US companies are selling more stock than ever before, yet share buybacks are absorbing enough of the supply to keep net equity flows positive for the first time in a decade.
US equity issuance is poised to reach record highs in 2026, with UBS estimating initial public offerings could total $200 billion to $350 billion and secondary offerings an additional $400 billion — both all-time highs. The combined $600 billion to $750 billion pipeline would surpass the previous record of $520 billion set in 2021, when SPAC issuance inflated the tally.
"Record issuance is not a threat to equity markets as long as buybacks remain robust," said Lori Calvasina, head of US equity strategy at RBC Capital Markets. "The net supply picture is actually the most favorable we have seen in years."
The buyback counterweight is substantial. S&P 500 companies are on track to repurchase roughly $1 trillion of their own shares in 2026, according to data compiled by Goldman Sachs, more than offsetting the gross issuance pipeline. That would mark the first calendar year since 2014 in which net equity capital returned to shareholders exceeded new supply from issuers, a dynamic that strategists say supports valuations even as the primary market runs hot.

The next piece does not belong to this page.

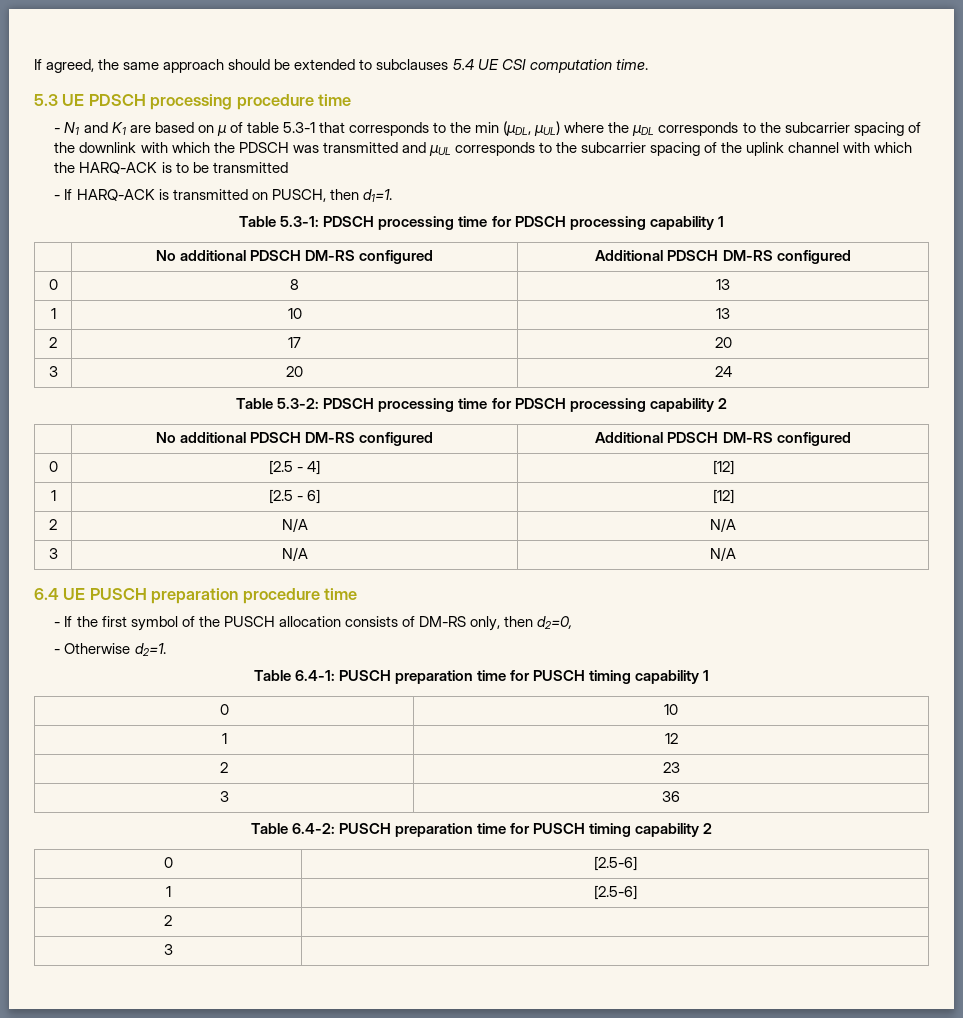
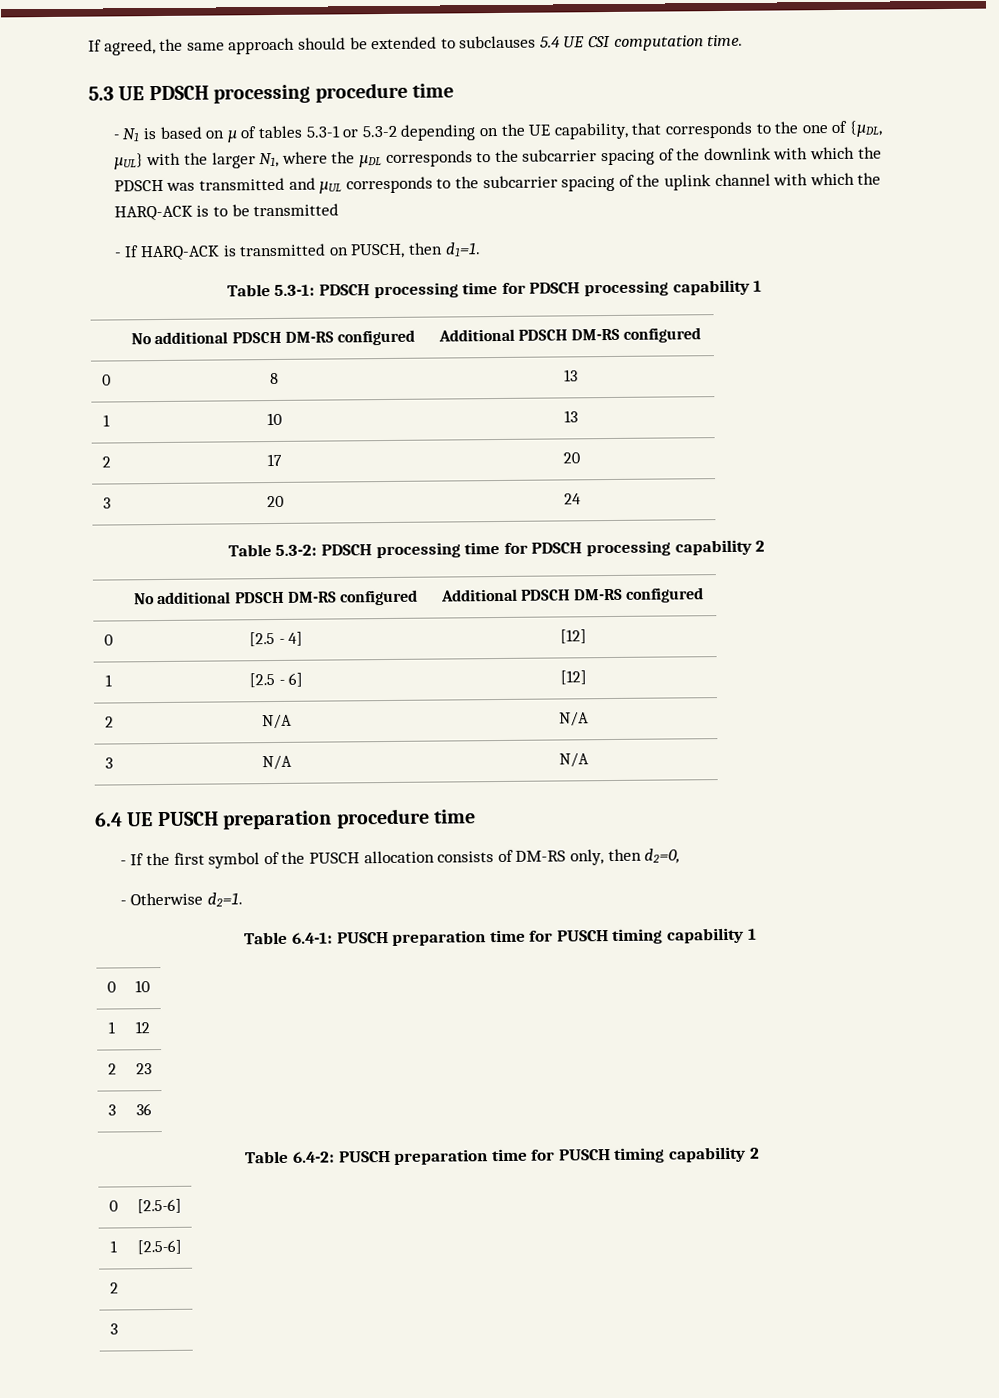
- - N1 and K1 are based on µ of table 5.3-1 that corresponds to the min (µDL, µUL) where the µDL corresponds to the subcarrier spacing of the downlink with which the PDSCH was transmitted and µUL corresponds to the subcarrier spacing of the uplink channel with which the HARQ-ACK is to be transmitted
+ - N1 is based on µ of tables 5.3-1 or 5.3-2 depending on the UE capability, that corresponds to the one of {µDL, µUL} with the larger N1, where the µDL corresponds to the subcarrier spacing of the downlink with which the PDSCH was transmitted and µUL corresponds to the subcarrier spacing of the uplink channel with which the HARQ-ACK is to be transmitted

The surge in issuance reflects a confluence of factors. Private equity firms are rushing to exit long-held portfolio companies through IPOs, with names including SpaceX, OpenAI and several large healthcare platforms expected to list this year. Secondary offerings are being driven by companies seeking to fund AI-related capital expenditure and bolt-on acquisitions. The last time issuance approached these levels was in the first half of 2021, when the S&P 500 rose 15 percent over the subsequent six months as buyback activity also accelerated.
Where the supply is concentrated
The composition of this year's issuance matters for sector allocation. Technology and healthcare account for roughly 55 percent of the IPO pipeline, while financials and industrials dominate secondary offerings, according to UBS. That concentration means the supply overhang is not evenly distributed — sectors with heavy buyback programs, particularly technology, are better positioned to absorb the dilution than capital-intensive industries where companies tend to retain cash.

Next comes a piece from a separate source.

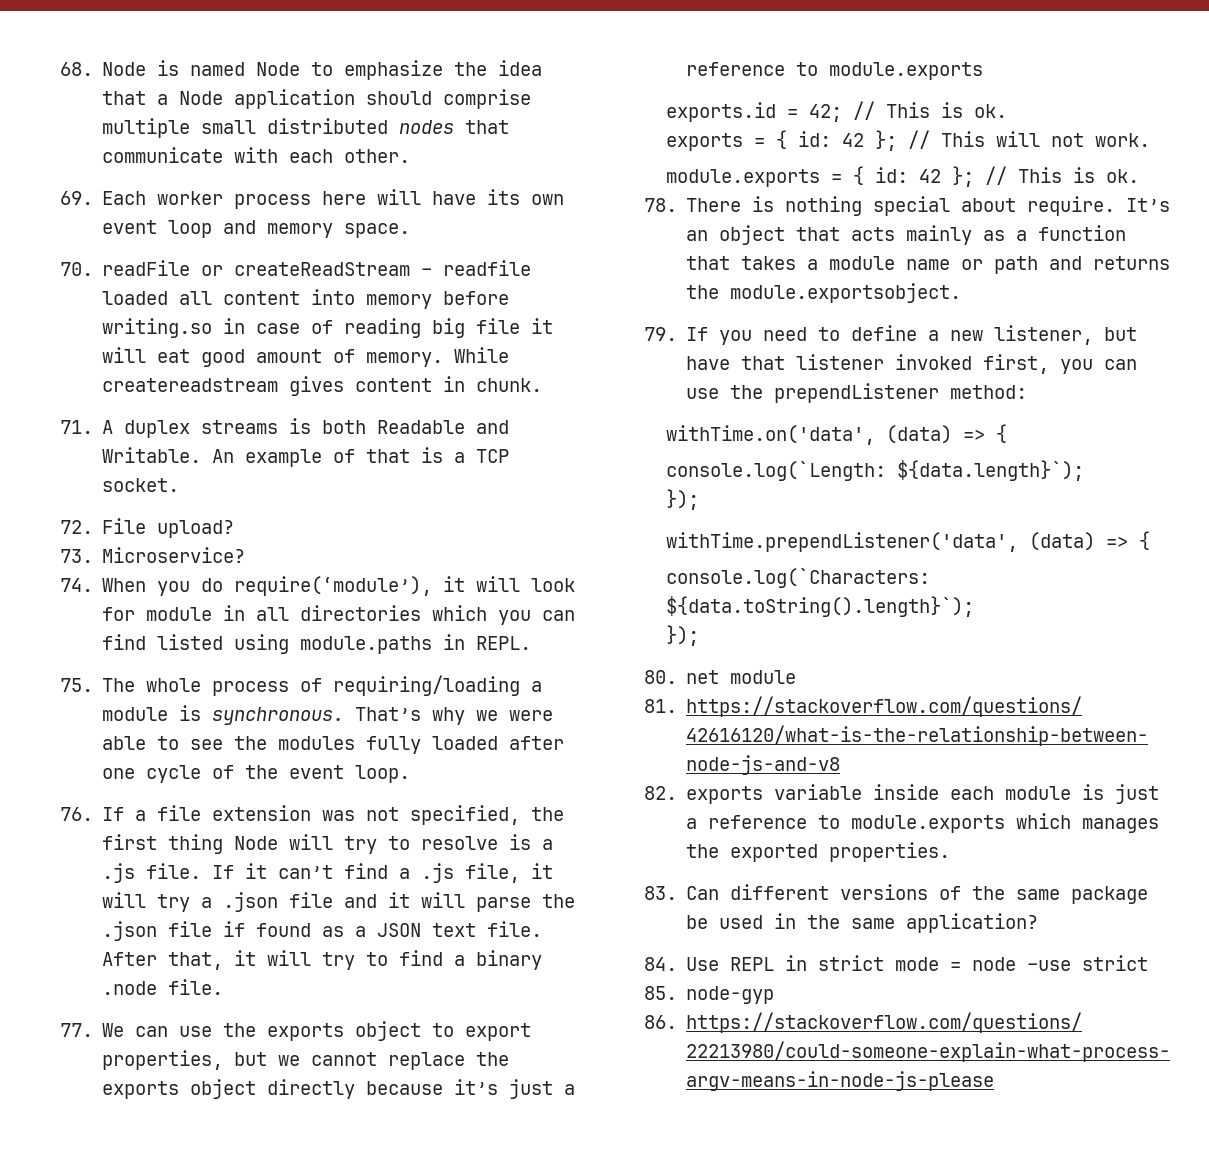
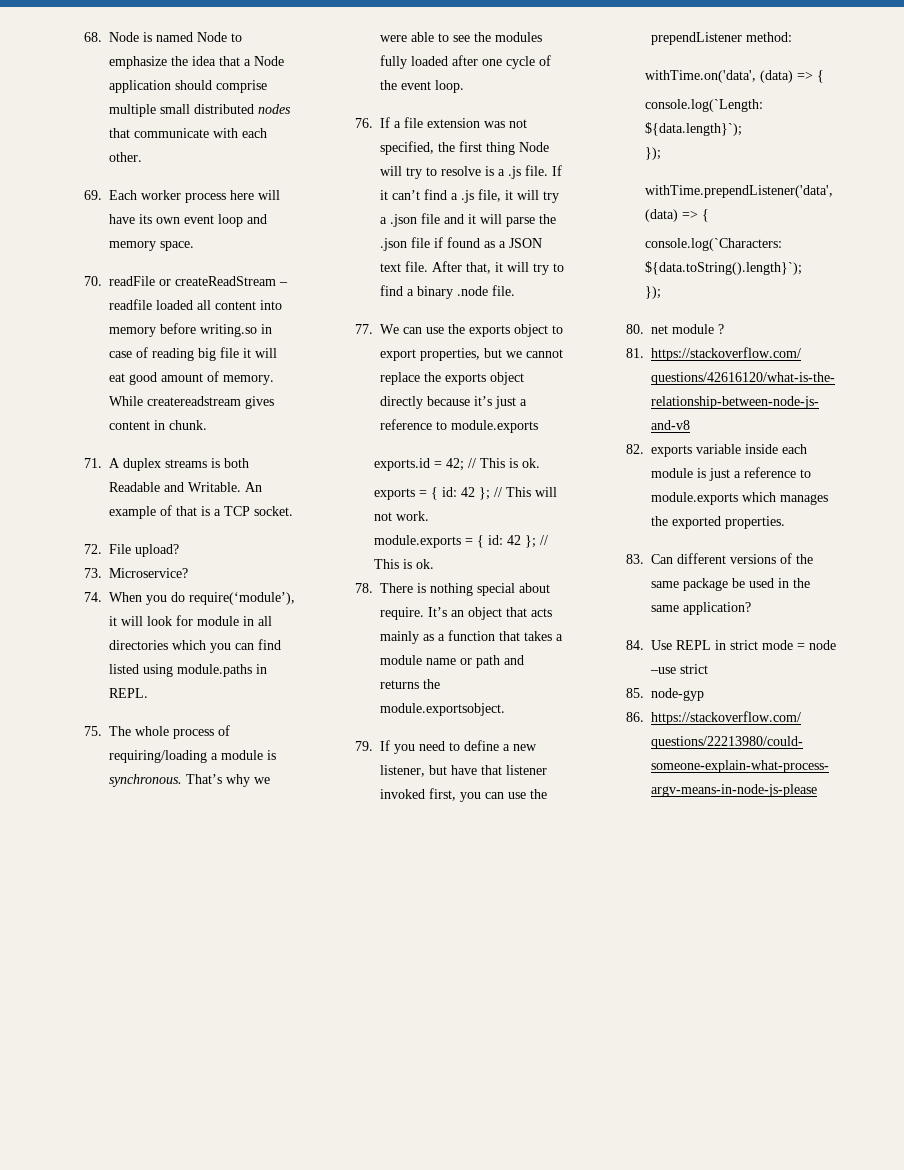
- 80. net module
+ 80. net module ?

For investors, the key question is whether buyback activity can sustain its current pace. Corporate share repurchases are highly sensitive to earnings growth and management confidence. If the Federal Reserve's hawkish tilt — half of FOMC members now project a rate hike by year-end — begins to weigh on economic activity, companies could pull back on buybacks just as the issuance pipeline reaches its peak. The next two quarters will test whether the net positive equity flow thesis holds.
This article is for informational purposes only and does not constitute investment advice.